------ Records for processing
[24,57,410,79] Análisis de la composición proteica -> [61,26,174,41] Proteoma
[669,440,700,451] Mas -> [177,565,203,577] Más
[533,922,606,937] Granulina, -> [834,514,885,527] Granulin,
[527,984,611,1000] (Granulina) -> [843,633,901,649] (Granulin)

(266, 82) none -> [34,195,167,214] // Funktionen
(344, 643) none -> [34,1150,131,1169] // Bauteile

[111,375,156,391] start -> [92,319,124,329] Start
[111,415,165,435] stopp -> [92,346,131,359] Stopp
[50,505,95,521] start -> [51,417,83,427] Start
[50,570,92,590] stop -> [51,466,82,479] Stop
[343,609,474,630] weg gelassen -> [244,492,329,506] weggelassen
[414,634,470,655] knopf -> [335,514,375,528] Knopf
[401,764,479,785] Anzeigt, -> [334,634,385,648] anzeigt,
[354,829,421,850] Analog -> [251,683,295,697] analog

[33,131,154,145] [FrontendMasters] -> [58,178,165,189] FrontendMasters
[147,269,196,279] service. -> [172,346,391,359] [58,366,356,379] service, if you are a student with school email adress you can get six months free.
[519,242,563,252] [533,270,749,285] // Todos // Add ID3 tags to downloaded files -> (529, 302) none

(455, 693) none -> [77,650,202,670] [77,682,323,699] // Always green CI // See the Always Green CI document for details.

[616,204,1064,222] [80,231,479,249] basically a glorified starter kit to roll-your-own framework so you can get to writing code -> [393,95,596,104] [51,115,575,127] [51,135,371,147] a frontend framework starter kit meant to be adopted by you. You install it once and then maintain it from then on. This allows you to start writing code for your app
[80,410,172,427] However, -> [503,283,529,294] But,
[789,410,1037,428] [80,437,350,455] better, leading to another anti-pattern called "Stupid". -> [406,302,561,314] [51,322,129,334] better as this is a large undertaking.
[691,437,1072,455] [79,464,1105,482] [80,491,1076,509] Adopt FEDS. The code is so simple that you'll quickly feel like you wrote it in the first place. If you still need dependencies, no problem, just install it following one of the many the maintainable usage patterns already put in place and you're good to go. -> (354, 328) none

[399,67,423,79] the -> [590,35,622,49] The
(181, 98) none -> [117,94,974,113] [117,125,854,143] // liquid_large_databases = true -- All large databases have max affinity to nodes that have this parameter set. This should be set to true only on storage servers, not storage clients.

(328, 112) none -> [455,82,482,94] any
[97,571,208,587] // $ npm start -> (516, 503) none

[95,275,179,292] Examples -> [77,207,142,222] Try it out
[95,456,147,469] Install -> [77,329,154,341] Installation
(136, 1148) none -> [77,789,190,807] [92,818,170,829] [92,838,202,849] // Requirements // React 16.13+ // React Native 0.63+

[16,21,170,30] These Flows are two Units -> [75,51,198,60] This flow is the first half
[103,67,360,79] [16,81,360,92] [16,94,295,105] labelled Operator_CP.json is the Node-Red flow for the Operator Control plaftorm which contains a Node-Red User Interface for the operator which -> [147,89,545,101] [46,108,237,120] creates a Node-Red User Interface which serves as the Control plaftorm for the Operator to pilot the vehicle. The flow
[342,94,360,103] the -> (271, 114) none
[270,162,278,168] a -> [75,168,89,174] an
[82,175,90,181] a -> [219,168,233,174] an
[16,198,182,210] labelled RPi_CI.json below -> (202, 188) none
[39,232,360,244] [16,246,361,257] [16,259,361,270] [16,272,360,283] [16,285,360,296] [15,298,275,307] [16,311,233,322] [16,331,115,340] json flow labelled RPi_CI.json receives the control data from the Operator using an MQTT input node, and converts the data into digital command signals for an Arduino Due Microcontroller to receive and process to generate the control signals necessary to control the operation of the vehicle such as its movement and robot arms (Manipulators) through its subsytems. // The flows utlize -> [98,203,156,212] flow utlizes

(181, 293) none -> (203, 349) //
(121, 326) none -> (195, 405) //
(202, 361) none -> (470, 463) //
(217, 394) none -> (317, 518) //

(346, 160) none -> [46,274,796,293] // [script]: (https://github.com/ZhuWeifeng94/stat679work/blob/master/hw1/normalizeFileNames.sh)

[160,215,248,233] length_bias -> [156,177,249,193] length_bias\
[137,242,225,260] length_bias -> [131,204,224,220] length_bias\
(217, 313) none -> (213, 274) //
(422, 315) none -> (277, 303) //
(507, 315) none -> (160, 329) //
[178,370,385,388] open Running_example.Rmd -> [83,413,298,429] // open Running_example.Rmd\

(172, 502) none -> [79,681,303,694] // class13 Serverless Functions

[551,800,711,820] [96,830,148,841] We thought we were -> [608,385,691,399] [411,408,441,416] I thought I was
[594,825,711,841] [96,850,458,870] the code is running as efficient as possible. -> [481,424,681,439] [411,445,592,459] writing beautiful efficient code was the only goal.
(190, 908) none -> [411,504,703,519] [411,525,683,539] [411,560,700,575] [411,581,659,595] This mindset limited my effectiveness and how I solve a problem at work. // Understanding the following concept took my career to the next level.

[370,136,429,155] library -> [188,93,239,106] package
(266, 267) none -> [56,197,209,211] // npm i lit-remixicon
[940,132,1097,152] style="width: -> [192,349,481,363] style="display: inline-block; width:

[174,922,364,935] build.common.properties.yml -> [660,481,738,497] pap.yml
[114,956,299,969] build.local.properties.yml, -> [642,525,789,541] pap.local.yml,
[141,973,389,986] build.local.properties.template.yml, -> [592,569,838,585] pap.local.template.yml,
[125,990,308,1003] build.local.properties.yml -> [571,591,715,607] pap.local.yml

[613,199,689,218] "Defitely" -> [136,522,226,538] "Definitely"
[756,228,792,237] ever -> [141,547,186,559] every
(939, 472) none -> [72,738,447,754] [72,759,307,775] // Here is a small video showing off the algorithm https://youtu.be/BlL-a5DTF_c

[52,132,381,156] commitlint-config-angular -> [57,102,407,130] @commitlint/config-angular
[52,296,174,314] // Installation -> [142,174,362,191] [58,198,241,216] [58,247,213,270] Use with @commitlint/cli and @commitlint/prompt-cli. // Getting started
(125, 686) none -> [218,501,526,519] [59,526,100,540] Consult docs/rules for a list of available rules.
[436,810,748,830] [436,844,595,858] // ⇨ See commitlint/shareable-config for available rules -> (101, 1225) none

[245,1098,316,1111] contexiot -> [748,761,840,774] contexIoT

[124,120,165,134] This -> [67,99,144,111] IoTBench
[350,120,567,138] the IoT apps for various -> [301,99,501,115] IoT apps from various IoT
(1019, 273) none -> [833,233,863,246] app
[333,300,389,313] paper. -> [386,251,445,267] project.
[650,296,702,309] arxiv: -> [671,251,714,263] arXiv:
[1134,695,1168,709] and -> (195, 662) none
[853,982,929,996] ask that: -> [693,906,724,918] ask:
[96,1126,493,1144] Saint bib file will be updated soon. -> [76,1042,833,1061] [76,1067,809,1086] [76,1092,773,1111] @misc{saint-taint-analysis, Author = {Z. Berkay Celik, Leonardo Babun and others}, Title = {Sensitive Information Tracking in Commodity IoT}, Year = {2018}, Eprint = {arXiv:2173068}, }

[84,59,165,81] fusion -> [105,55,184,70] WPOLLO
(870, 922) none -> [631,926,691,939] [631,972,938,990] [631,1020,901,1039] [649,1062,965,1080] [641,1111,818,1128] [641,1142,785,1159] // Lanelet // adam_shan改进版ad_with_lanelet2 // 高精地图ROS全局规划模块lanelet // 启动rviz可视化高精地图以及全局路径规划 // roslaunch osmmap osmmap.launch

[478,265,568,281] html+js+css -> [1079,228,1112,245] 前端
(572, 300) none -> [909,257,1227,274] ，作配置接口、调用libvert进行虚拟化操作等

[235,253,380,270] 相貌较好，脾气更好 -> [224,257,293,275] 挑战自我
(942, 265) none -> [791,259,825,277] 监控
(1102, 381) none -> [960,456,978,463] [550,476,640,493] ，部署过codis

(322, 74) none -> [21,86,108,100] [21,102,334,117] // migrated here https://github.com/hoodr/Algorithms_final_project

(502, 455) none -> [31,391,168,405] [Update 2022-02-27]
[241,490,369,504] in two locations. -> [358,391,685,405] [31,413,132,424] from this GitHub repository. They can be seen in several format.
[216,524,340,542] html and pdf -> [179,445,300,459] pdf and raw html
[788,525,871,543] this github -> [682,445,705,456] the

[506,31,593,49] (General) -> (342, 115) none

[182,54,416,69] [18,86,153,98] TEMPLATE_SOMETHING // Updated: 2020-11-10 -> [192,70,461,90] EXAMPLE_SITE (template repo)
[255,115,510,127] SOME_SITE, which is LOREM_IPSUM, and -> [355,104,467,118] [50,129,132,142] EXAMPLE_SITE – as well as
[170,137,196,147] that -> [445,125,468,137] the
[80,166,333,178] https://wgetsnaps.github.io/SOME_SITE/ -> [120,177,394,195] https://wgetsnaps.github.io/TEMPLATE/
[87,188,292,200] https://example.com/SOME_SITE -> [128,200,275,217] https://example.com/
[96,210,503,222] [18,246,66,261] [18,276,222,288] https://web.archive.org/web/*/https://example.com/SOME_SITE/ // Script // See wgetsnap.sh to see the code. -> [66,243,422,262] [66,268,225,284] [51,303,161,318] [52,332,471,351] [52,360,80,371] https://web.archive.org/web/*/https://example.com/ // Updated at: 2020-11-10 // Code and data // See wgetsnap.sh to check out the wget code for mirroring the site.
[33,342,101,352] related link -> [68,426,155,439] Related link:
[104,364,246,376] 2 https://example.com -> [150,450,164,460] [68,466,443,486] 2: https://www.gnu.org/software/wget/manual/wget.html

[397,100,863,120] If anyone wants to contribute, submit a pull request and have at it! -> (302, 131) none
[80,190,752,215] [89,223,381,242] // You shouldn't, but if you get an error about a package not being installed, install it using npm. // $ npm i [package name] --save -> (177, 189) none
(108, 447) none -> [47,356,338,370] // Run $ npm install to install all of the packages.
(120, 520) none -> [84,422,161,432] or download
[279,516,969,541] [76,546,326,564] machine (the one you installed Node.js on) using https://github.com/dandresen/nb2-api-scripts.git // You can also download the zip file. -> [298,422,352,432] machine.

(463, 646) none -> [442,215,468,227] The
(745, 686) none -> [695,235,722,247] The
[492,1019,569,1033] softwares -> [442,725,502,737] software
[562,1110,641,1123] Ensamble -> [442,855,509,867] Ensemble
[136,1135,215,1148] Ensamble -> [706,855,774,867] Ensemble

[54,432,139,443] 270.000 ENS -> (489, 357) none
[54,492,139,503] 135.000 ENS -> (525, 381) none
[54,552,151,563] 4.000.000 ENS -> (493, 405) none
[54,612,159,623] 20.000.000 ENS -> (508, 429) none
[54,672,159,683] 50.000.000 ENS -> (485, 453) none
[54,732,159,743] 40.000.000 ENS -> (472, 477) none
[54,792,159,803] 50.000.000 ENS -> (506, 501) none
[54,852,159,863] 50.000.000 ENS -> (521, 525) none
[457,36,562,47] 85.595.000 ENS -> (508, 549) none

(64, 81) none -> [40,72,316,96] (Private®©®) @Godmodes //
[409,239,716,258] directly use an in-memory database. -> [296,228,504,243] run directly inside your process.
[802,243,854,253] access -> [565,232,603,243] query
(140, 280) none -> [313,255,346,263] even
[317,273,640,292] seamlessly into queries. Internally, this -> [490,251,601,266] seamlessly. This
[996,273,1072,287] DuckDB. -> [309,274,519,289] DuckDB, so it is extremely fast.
------------
▸ **Problem details**
Reproduce verbatim the lines above, from the line with "(217, 394) none -> (317, 518) //" through the line with "[160,215,248,233] length_bias ->".

▸ **Finished task**
(217, 394) none -> (317, 518) //

(346, 160) none -> [46,274,796,293] // [script]: (https://github.com/ZhuWeifeng94/stat679work/blob/master/hw1/normalizeFileNames.sh)

[160,215,248,233] length_bias -> [156,177,249,193] length_bias\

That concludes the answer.